--- Supplied records Enclosed Below ---

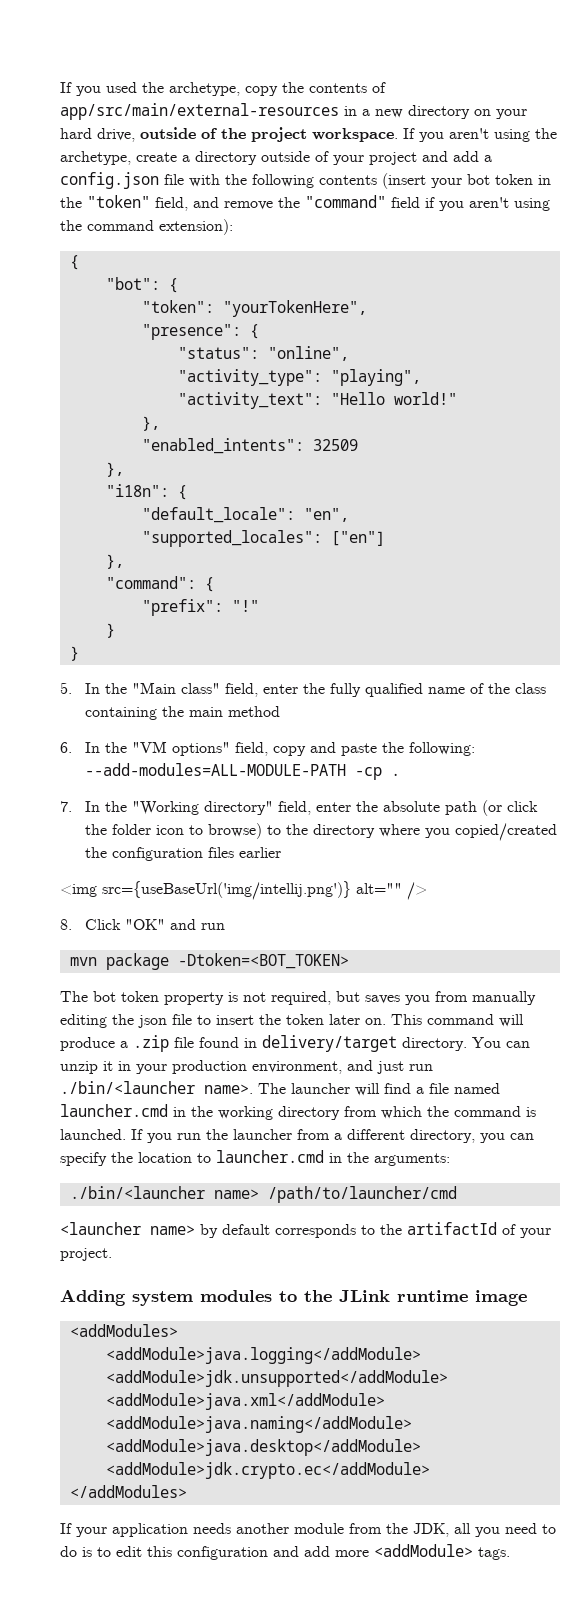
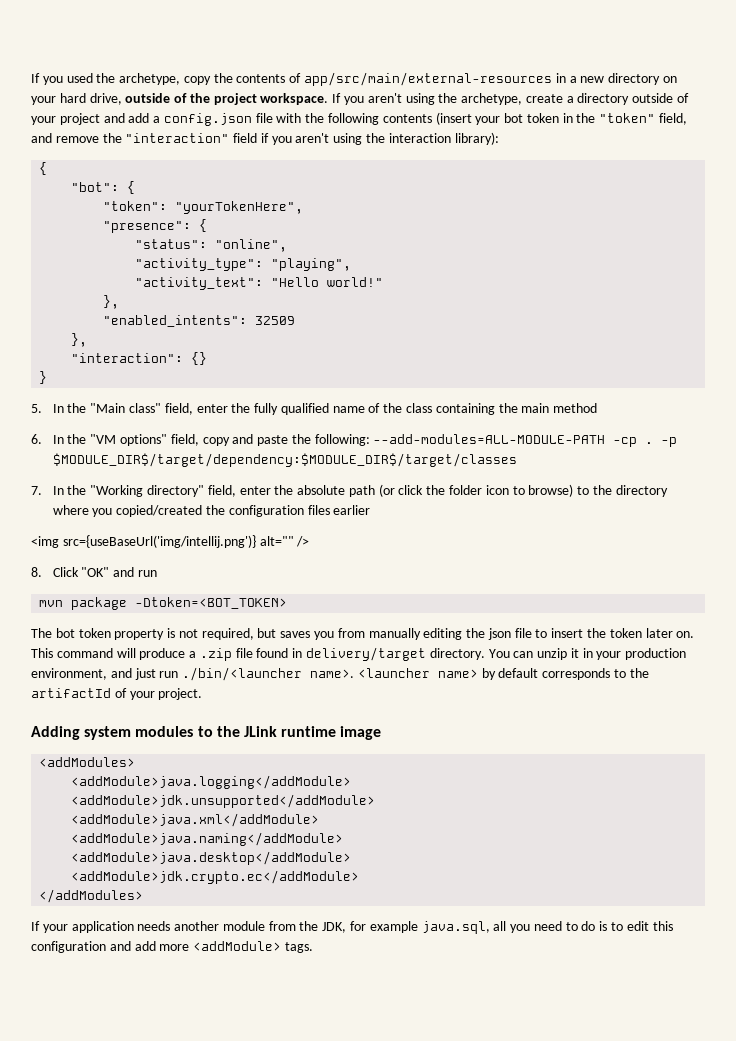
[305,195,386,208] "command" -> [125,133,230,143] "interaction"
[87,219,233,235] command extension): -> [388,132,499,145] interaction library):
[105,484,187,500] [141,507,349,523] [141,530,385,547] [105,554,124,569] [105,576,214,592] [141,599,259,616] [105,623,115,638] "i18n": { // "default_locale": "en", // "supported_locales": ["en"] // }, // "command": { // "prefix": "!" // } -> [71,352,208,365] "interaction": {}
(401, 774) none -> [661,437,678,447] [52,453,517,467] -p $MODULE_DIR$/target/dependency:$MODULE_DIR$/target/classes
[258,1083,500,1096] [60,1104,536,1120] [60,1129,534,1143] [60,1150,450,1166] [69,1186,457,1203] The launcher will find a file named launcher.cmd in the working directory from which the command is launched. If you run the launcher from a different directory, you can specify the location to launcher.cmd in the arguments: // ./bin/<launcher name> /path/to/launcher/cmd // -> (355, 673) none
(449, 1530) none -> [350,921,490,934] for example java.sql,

--- End of Enclosed Supplied records ---
--- Supplied records Enclosed Below ---

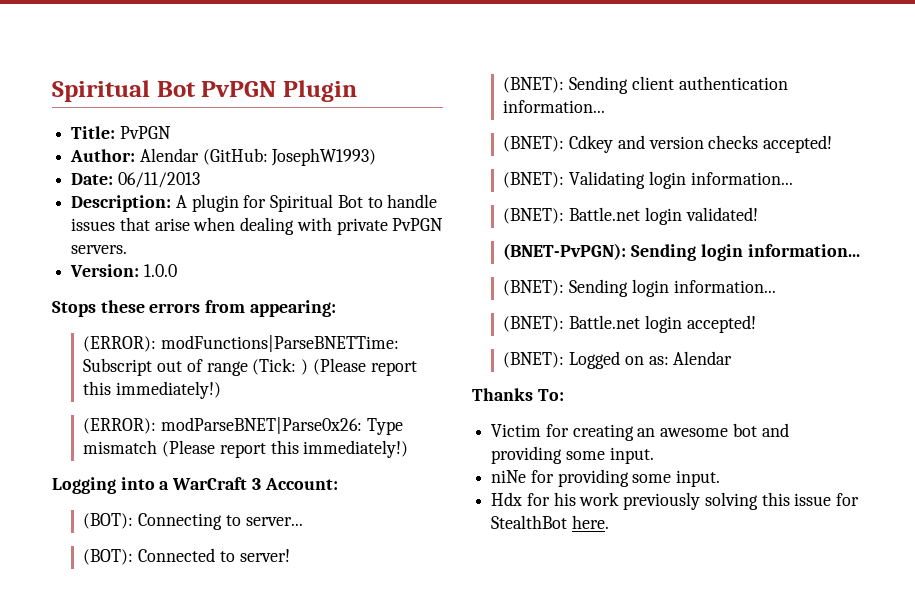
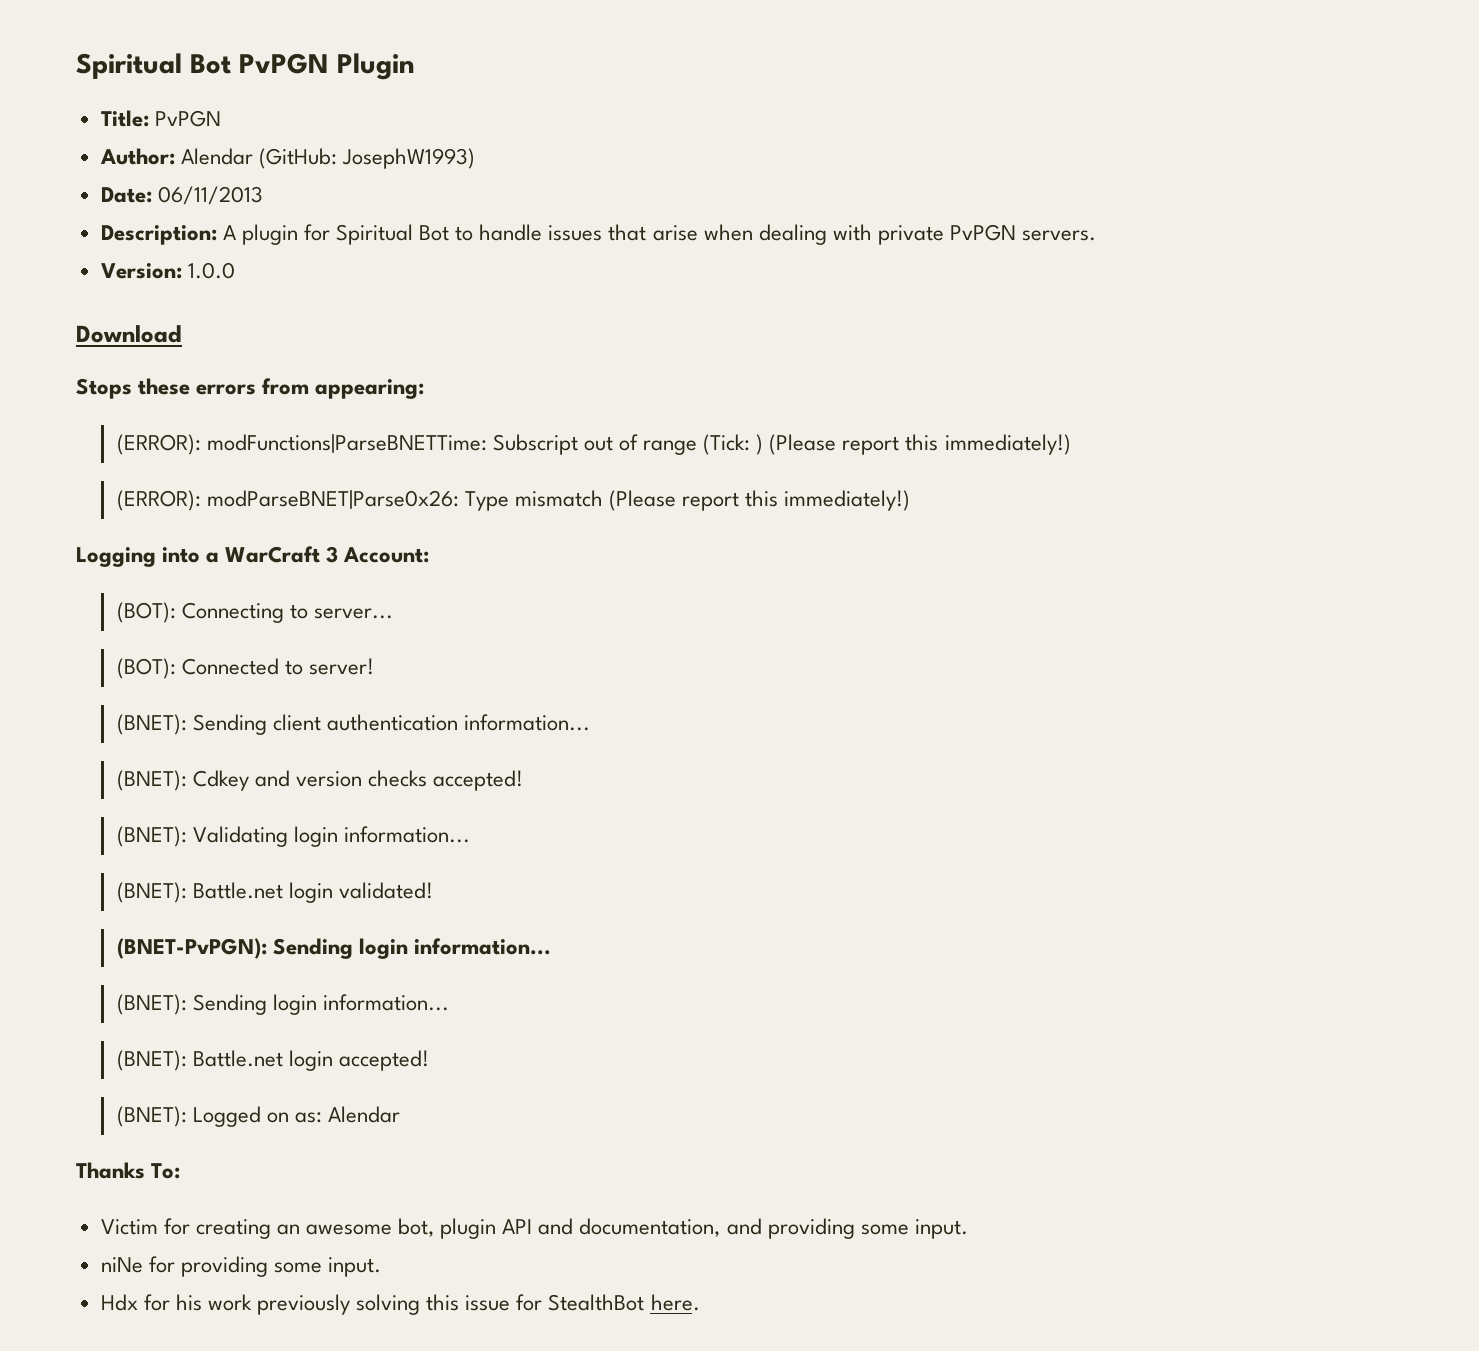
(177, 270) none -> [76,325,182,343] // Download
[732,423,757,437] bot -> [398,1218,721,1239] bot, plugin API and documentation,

--- End of Enclosed Supplied records ---
--- Supplied records Enclosed Below ---

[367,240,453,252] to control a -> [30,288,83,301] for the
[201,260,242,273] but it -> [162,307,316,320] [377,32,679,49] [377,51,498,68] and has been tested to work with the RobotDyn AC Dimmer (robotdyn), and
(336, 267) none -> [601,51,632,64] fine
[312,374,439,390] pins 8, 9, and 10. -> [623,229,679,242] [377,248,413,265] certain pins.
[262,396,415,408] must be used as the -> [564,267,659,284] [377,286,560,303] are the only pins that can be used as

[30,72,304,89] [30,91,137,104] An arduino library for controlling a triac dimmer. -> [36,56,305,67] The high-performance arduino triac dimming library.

--- End of Enclosed Supplied records ---

• Your objective: Using the data above, transcribe the lines that run from the line with "(401, 774) none" to the line with "(449, 1530) none", both ends kept, and output nothing else.

• Task response:
(401, 774) none -> [661,437,678,447] [52,453,517,467] -p $MODULE_DIR$/target/dependency:$MODULE_DIR$/target/classes
[258,1083,500,1096] [60,1104,536,1120] [60,1129,534,1143] [60,1150,450,1166] [69,1186,457,1203] The launcher will find a file named launcher.cmd in the working directory from which the command is launched. If you run the launcher from a different directory, you can specify the location to launcher.cmd in the arguments: // ./bin/<launcher name> /path/to/launcher/cmd // -> (355, 673) none
(449, 1530) none -> [350,921,490,934] for example java.sql,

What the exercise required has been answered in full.